» **What this task involves**
Among the lines below, a stretch begins at the one with "order number: SO-91418 -> SO-91438" and ends at the one with "total: 3072.16 -> 2725.07". Repeat that stretch exactly, ends included.

» **Supplied information**
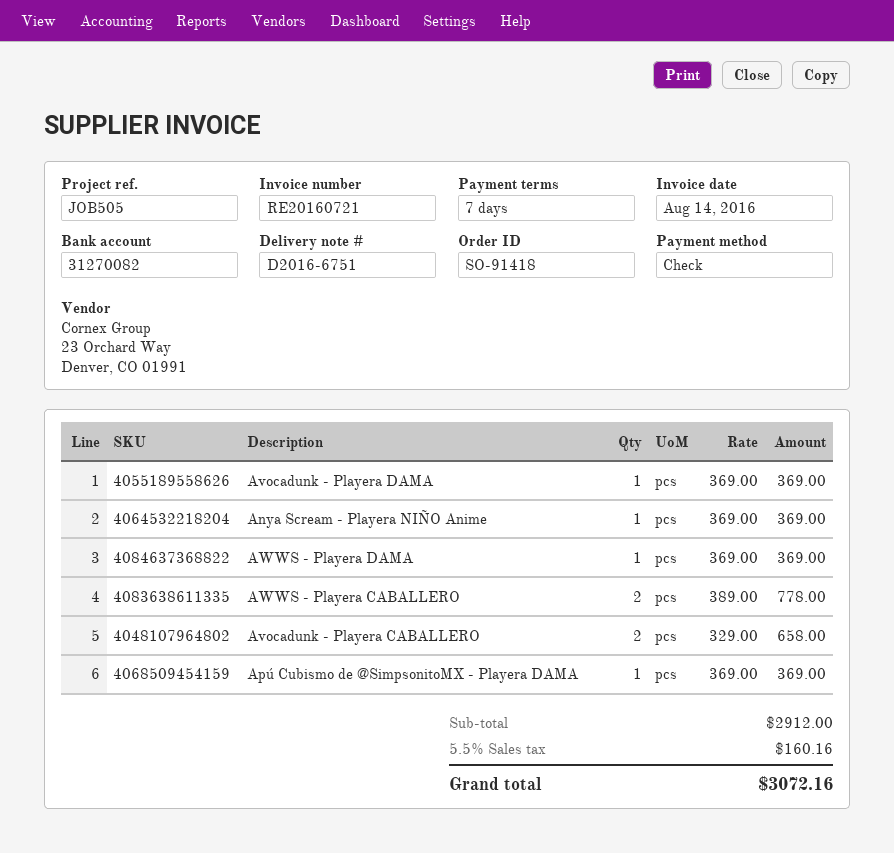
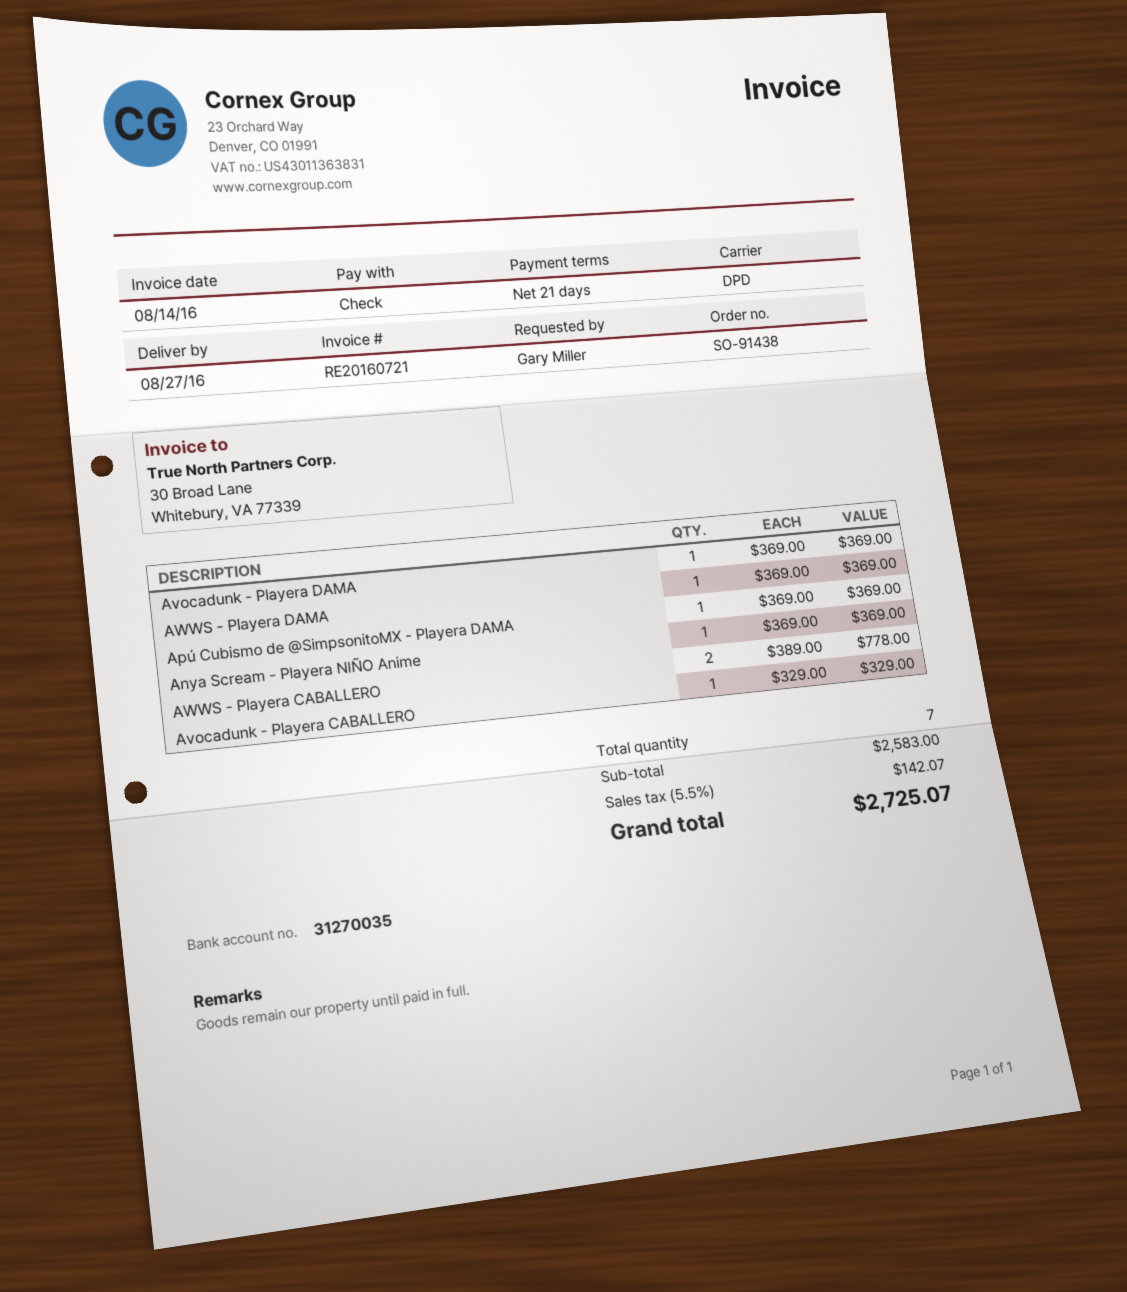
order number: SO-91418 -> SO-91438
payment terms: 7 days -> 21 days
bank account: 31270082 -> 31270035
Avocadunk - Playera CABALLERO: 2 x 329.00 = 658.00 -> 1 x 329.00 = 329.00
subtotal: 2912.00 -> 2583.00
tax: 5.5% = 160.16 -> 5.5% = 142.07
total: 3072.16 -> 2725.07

...

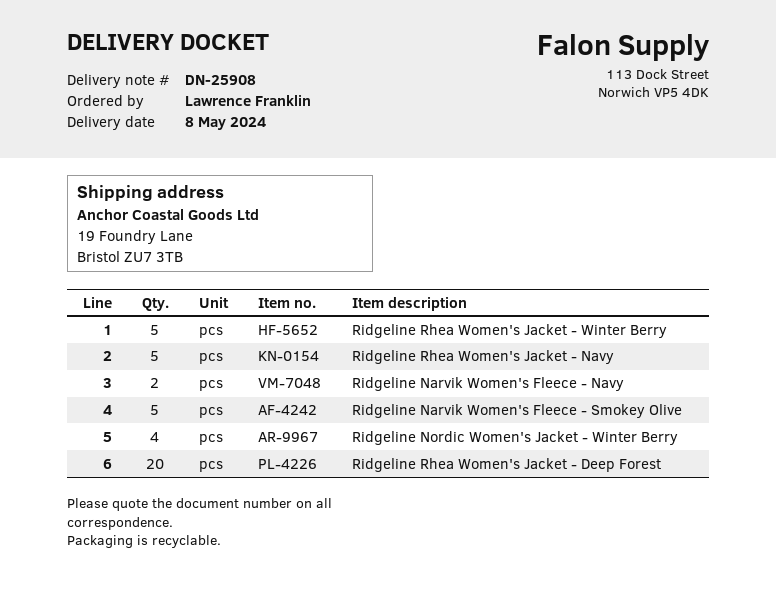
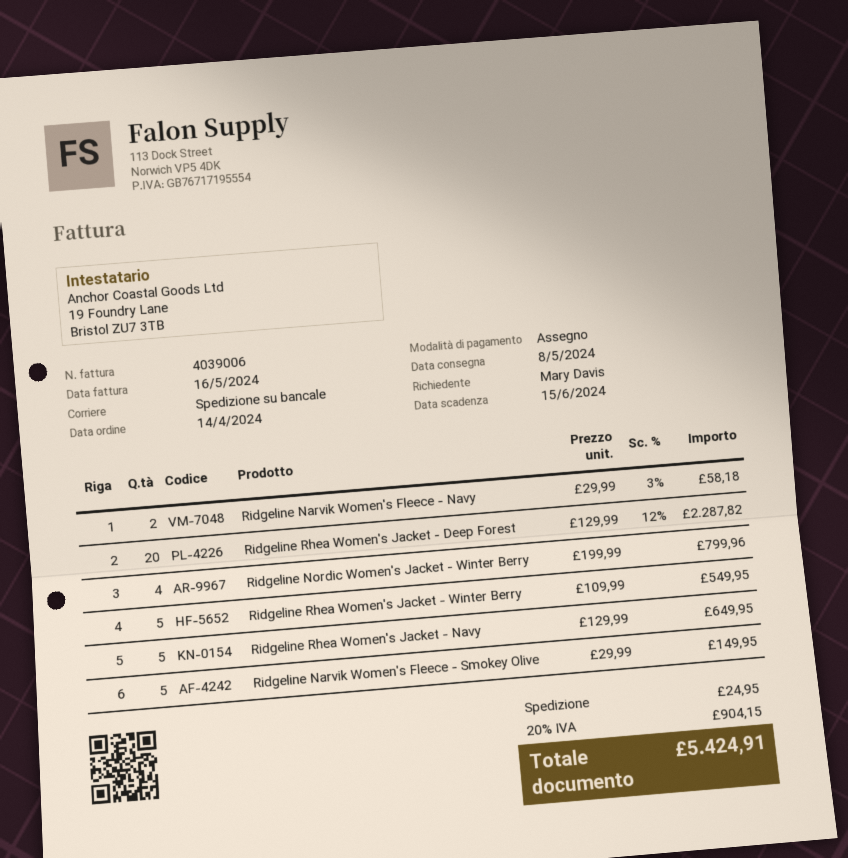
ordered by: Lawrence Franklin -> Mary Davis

...

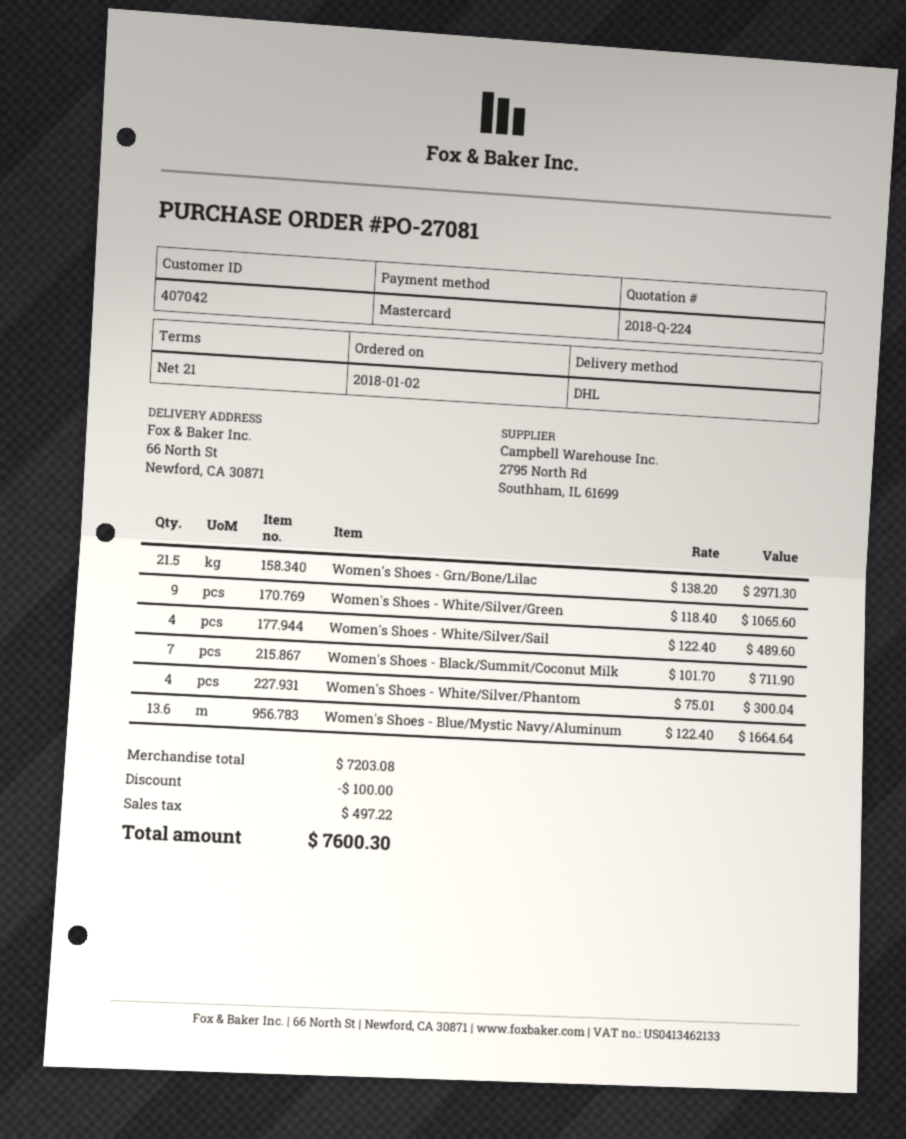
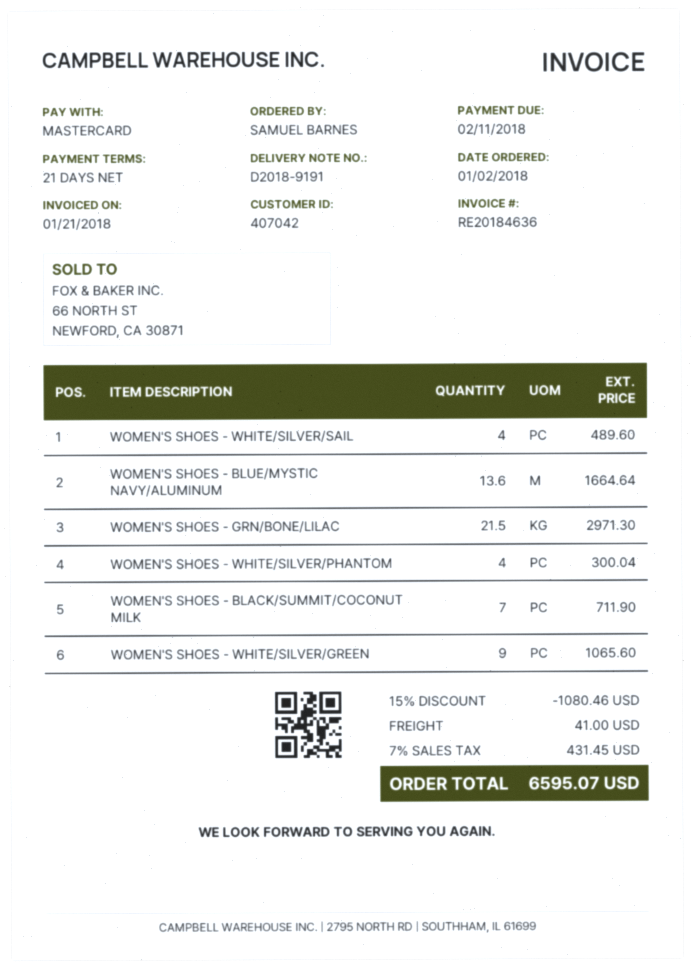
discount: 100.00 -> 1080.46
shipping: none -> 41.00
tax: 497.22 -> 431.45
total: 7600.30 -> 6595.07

» **Result of this exercise**
order number: SO-91418 -> SO-91438
payment terms: 7 days -> 21 days
bank account: 31270082 -> 31270035
Avocadunk - Playera CABALLERO: 2 x 329.00 = 658.00 -> 1 x 329.00 = 329.00
subtotal: 2912.00 -> 2583.00
tax: 5.5% = 160.16 -> 5.5% = 142.07
total: 3072.16 -> 2725.07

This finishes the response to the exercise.